The Carl Mollenkopf GmbH is a limited liability company (GmbH) based in Neckarsulm, Germany, focused on office supplies and stationery.

History
The company began with the acquisition by Carl Mollenkopf of a paper and stationery supply company founded in 1892. Until 1970, it sold primarily to medium-sized industrial, commercial, legal and municipal clients in Württemberg. In 1982 it moved to a newly constructed office and warehouse building just off the A6 in Neckarsulm, which enabled it to expand into nationwide delivery and attract large industrial clients. In 1993, the building was renovated and a new floor added to the administration building.

In 1997 Mollenkopf joined pbs Marketing GmbH, an association of family-run national businesses which provides marketing and data management.

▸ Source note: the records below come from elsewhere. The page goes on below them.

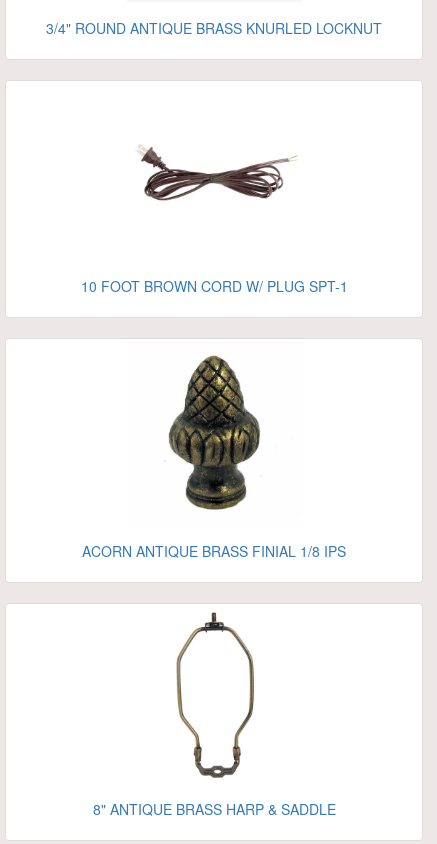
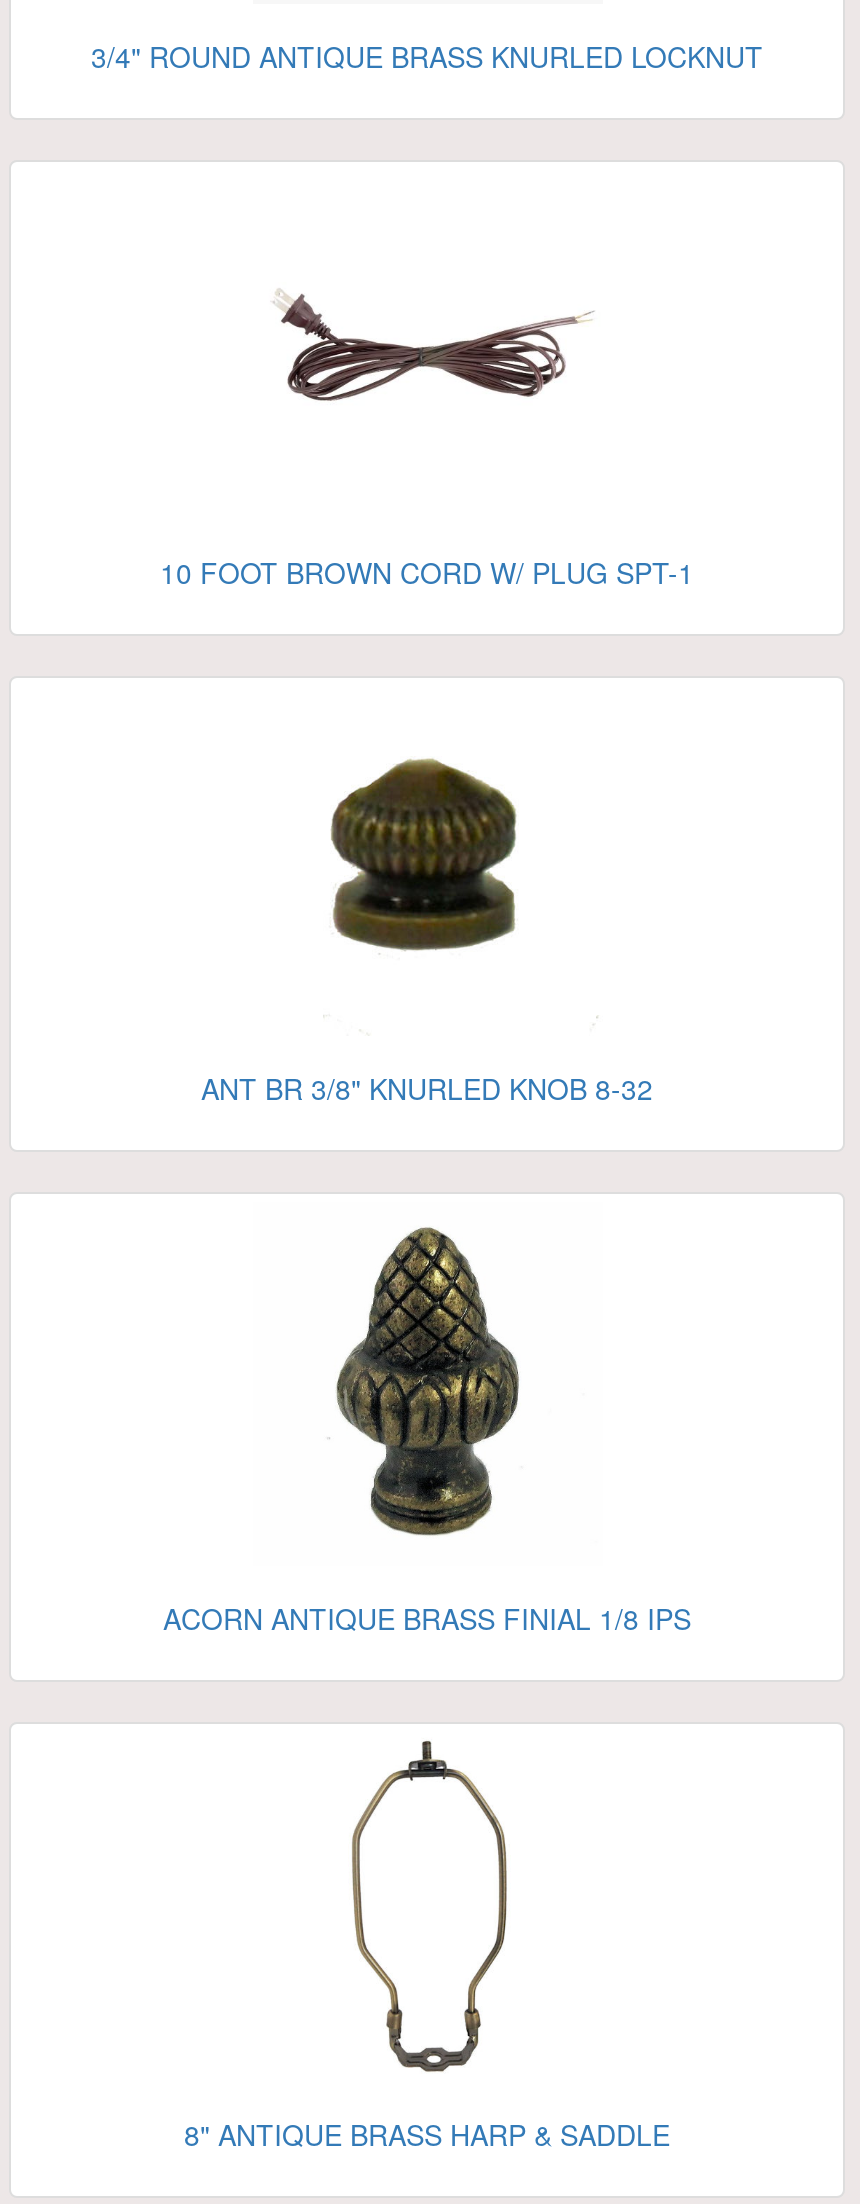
+ ANT BR 3/8" KNURLED KNOB 8-32

+ [image]
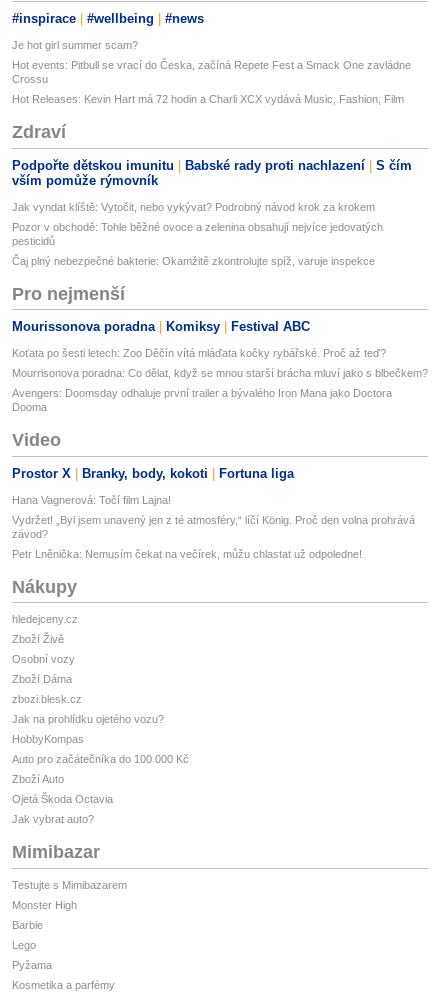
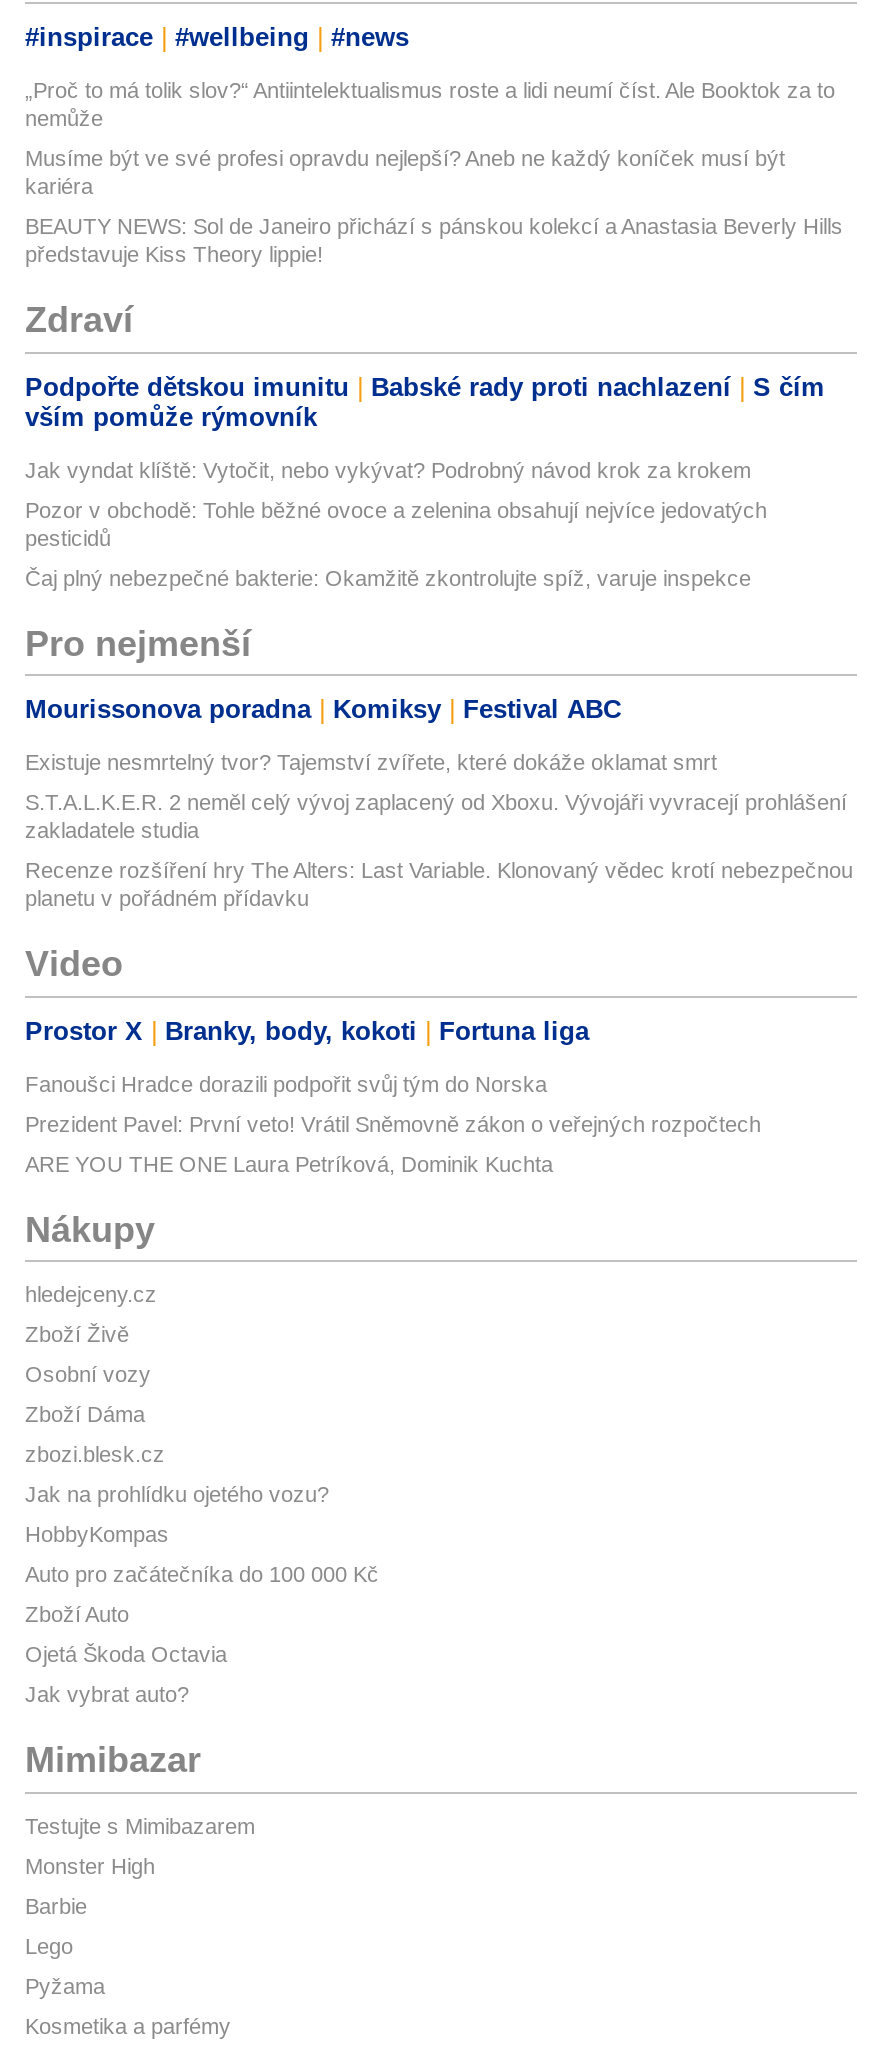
- Je hot girl summer scam?
+ „Proč to má tolik slov?“ Antiintelektualismus roste a lidi neumí číst. Ale Booktok za to
+ nemůže

- Hot events: Pitbull se vrací do Česka, začíná Repete Fest a Smack One zavládne
- Crossu
+ Musíme být ve své profesi opravdu nejlepší? Aneb ne každý koníček musí být
+ kariéra

- Hot Releases: Kevin Hart má 72 hodin a Charli XCX vydává Music, Fashion, Film
+ BEAUTY NEWS: Sol de Janeiro přichází s pánskou kolekcí a Anastasia Beverly Hills
+ představuje Kiss Theory lippie!

- Koťata po šesti letech: Zoo Děčín vítá mláďata kočky rybářské. Proč až teď?
+ Existuje nesmrtelný tvor? Tajemství zvířete, které dokáže oklamat smrt

- Mourrisonova poradna: Co dělat, když se mnou starší brácha mluví jako s blbečkem?
+ S.T.A.L.K.E.R. 2 neměl celý vývoj zaplacený od Xboxu. Vývojáři vyvracejí prohlášení
+ zakladatele studia

- Avengers: Doomsday odhaluje první trailer a bývalého Iron Mana jako Doctora
- Dooma
+ Recenze rozšíření hry The Alters: Last Variable. Klonovaný vědec krotí nebezpečnou
+ planetu v pořádném přídavku

- Hana Vagnerová: Točí film Lajna!
+ Fanoušci Hradce dorazili podpořit svůj tým do Norska

- Vydržet! „Byl jsem unavený jen z té atmosféry,“ líčí König. Proč den volna prohrává
- závod?
+ Prezident Pavel: První veto! Vrátil Sněmovně zákon o veřejných rozpočtech

- Petr Lněnička: Nemusím čekat na večírek, můžu chlastat už odpoledne!
+ ARE YOU THE ONE Laura Petríková, Dominik Kuchta
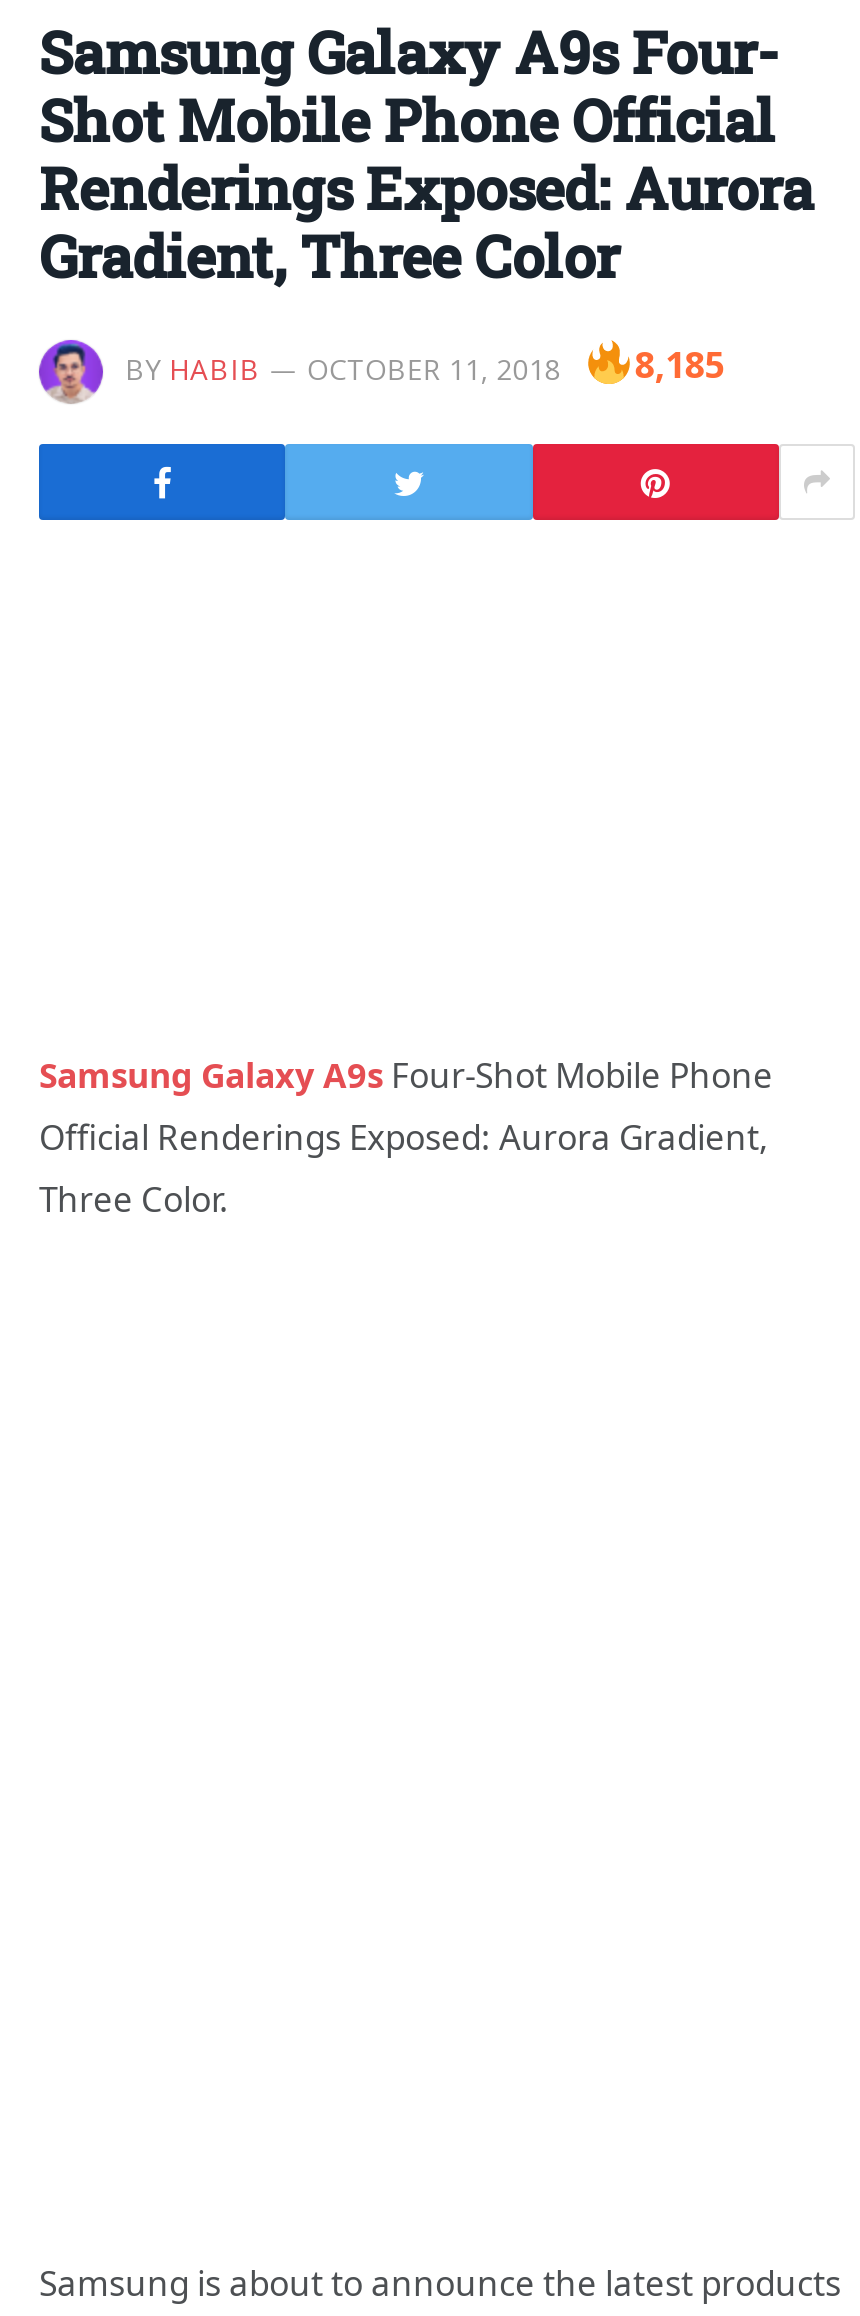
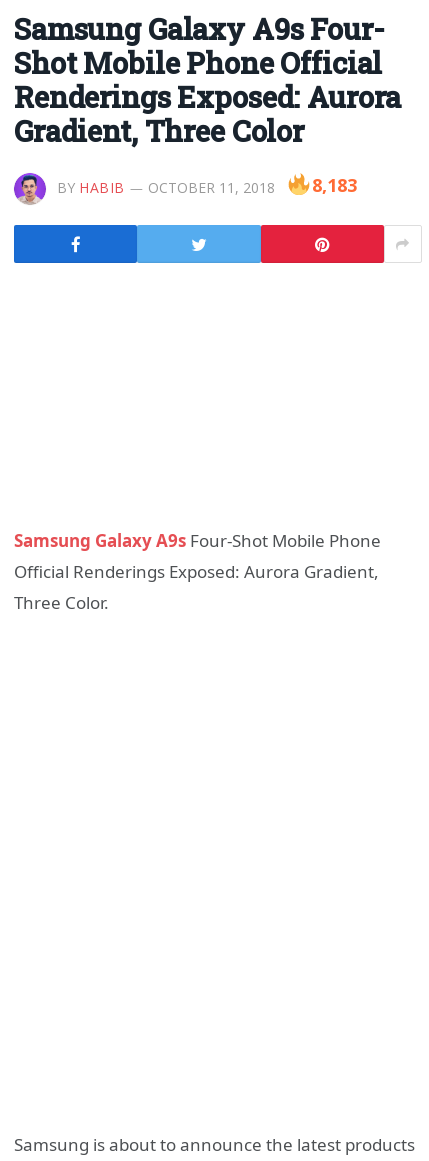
- BY HABIB OCTOBER 11, 2018 8,185
+ BY HABIB OCTOBER 11, 2018 8,183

In 1998 final plans were drawn up for a  modern office supply store.

Distinctions
In 1993 Mollenkopf was awarded first prize in the category of most beautiful specialist store nationwide in the Avis Best of Germany contest. The same year, it was admitted to Soennecken eG, the leading association for office supply stores in Europe. In 1994, the Ministry of the Environment of Baden-Württemberg honoured the company for its achievements in environmental protection.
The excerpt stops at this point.